By Jakob Engblom
Simics is a great product for simulating computer systems that contain processors and execute code. However, as we all know, just a computer is rarely the entirety of a real system. Most systems also involve a physical system that the computer controls, such as a plane, satellite, rocket, IoT sensor node, or control box, as well as an outside world that the system interacts with. A true system simulator needs to simulate all these parts – the control computer, the system it resides in, and the world outside of it. The Trinity of simulation. To achieve this, we need to add more simulators. Simics on its own is great, but Simics talking to one or more other simulators is better.
The picture above illustrates the decomposition into computer board, system, and environment. The Simics-powered simulation of the computer running the control software, is interfaced to and integrated with the software simulators for the system and its environment. Sometimes, the system and the environment are contained in the same model (for example, the plant model in PIL testing), but more often than not they are separate simulators provided by separate teams or even companies. It is also common to see each logical part consist of multiple separate simulators for separate subsystems.
The key value that Simics brings to the simulation setup is that it runs unmodified binaries from the real target – many existing simulation setups rely on various forms of shim layers or API simulations to make the software run. With Simics, the software is compiled, linked, integrated, and run just like it is on the real system. As illustrated above, input and output values pass from the simulated system over to simulated input and output devices in Simics. The values then reach the target software via device drivers, just like they will in the real system once it is built. In this way, the entire integrated software stack can be tested in the virtually real environment, making it possible to perform automatic testing and continuous integration even for systems that are deeply embedded and connected to their environment.
To see that the environment matters, just remember the Ariane 5 failure in 1996 - the software was already tested and working on the older Ariane 4 rocket, but the Ariane 5 exhibited a different launch trajectory that caused the software to crash and then bring the rocket down with it.
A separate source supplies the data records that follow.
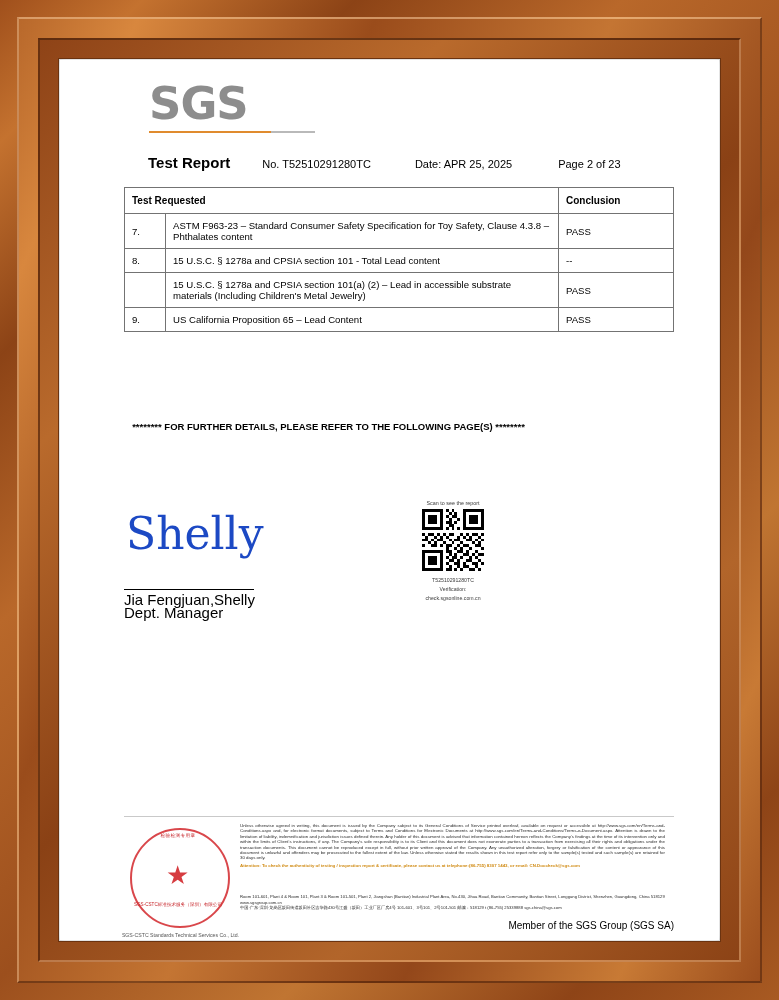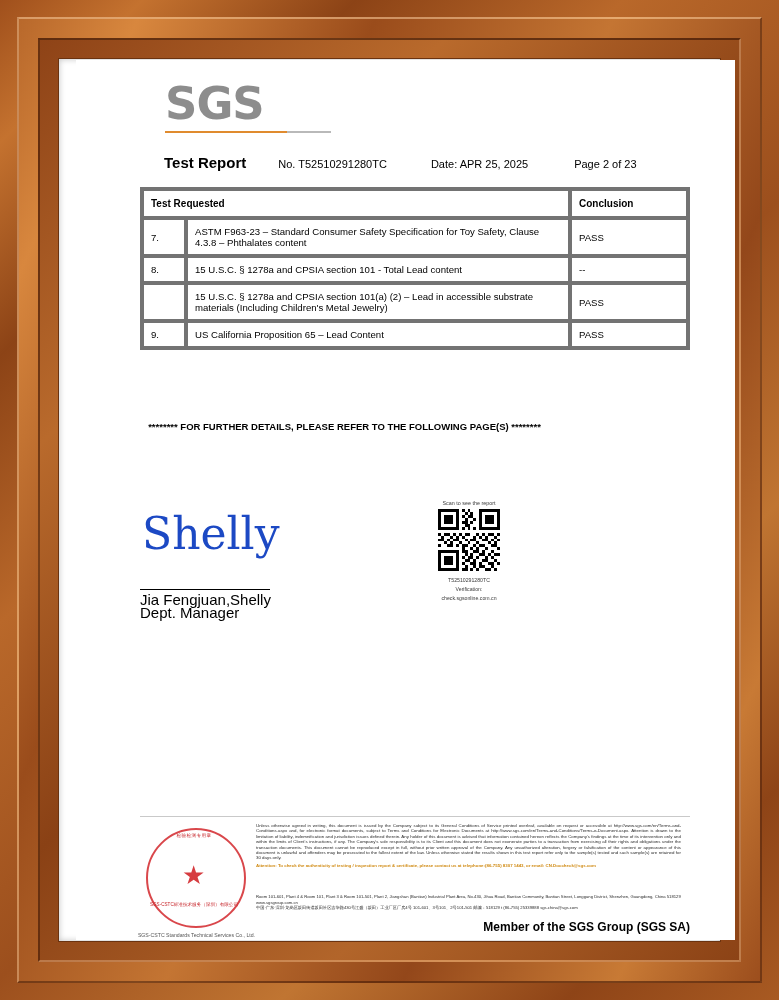--- a/index.html
+++ b/index.html
@@ -55,21 +55,21 @@
     width: 663px; height: 884px;
     box-sizing: border-box;
     border: 1px solid #6b3310;
     background: #ffffff;
     box-shadow: inset 0 0 6px rgba(0,0,0,0.25);
   }
 
   
   .page {
     position: absolute;
-    left: 76px; top: 60px;
+    left: 60px; top: 60px;
     width: 659px; height: 880px;
     background: #ffffff;
     overflow: hidden;
   }
 
   
   .sgs-logo {
     position: absolute;
     left: 89px; top: 21px;
     width: 175px;
@@ -118,21 +118,21 @@
   
   .tbl {
     position: absolute;
     left: 64px; top: 127px;
     width: 550px;
     border-collapse: collapse;
     font-size: 9.6px;
     color: #000;
   }
   .tbl td, .tbl th {
-    border: 4px solid #737373;
+    border: 1px solid #737373;
     padding: 6px 7px;
     vertical-align: middle;
     text-align: left;
     font-weight: normal;
   }
   .tbl th {
     font-weight: bold;
     font-size: 10px;
     padding-top: 7px;
     padding-bottom: 7px;
@@ -290,22 +290,22 @@
     left: 180px; top: 78px;
     width: 425px;
     font-size: 4.2px;
     line-height: 5.6px;
     color: #2b2b2b;
   }
   .addr .cn { color: #2b2b2b; }
   .member {
     position: absolute;
     right: 45px; top: 104px;
-    font-size: 12px;
-    font-weight: bold;
+    font-size: 10px;
+    font-weight: normal;
     color: #000;
   }
 </style>
 </head>
 <body>
 
 <div class="frame-outer">
   <div class="frame-bevel1"></div>
   <div class="frame-bevel2"></div>
   <div class="frame-inner-edge"></div>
The lesson is that no matter how good a piece of software is, it has to be tested in the context that it will be used in. To do such tests cheaply and quickly, simulation is the best tool.
In terms of simulation software architecture, the other simulators can be separate from Simics, or sometimes run inside of Simics. Or, we can have Simics run inside of another simulator. The simulators might be spread across multiple machines, or run on the same machine. Some solutions are peer-to-peer, even though master-slave setups are more common as they tend to be easier to retrofit to existing simulators. Simics has the hooks and features needed to help build all types of integration solutions, and we have seen it integrated with many different simulators over the years.
I would say that the most common solution is to have Simics and the other simulators run side-by-side, communicating over network sockets or shared memory, and with one simulator being the master that asks the other simulators to run for a specified amount of time. In practice, existing simulators tend to be written to run as stand-alone programs, sometimes even requiring their own particular dedicated hosts to run. Modifying such code to run inside of Simics is more pain than it is worth, and therefore the most common solution is to simply build a simulator integration module that connects Simics to the other simulators and run them all side by side. For a few live videos showing this concept in action, I refer to a previous blog post of mine that also describes the NASA Go-Sim setup.
To make things easy for the end users of the simulation setup, it is common to build some form of simulation front end that takes care of launching the simulators. As shown in the picture above, the front end would start the integrated simulators and set up their connections to each other. Once the simulators are up and running, the interface to Simics can be exposed to the user, or kept hidden. The front end can be as simple as a batch file that starts all the simulators for a single configuration, or it can be a full-blown custom graphical application that manages simulation runs, collects results, and lets the user configure the system.
When integrating multiple simulators, it makes a lot of sense to use Simics recording checkpoints to capture the execution of the software on Simics, and then debug using only Simics, without the other simulators running. This provides the full debug power of Simics, without complicating the simulator integration and other simulators with support for reverse execution, checkpointing, or the ability to stop time precisely. As illustrated below, the key is that when replaying the execution in Simics, we just replay the inputs from the outside world.
More for information, there is a chapter dedicated to the topic of integrating simulators in the book Software and System Development Using Virtual Platforms that I published together with Daniel Aarno last year.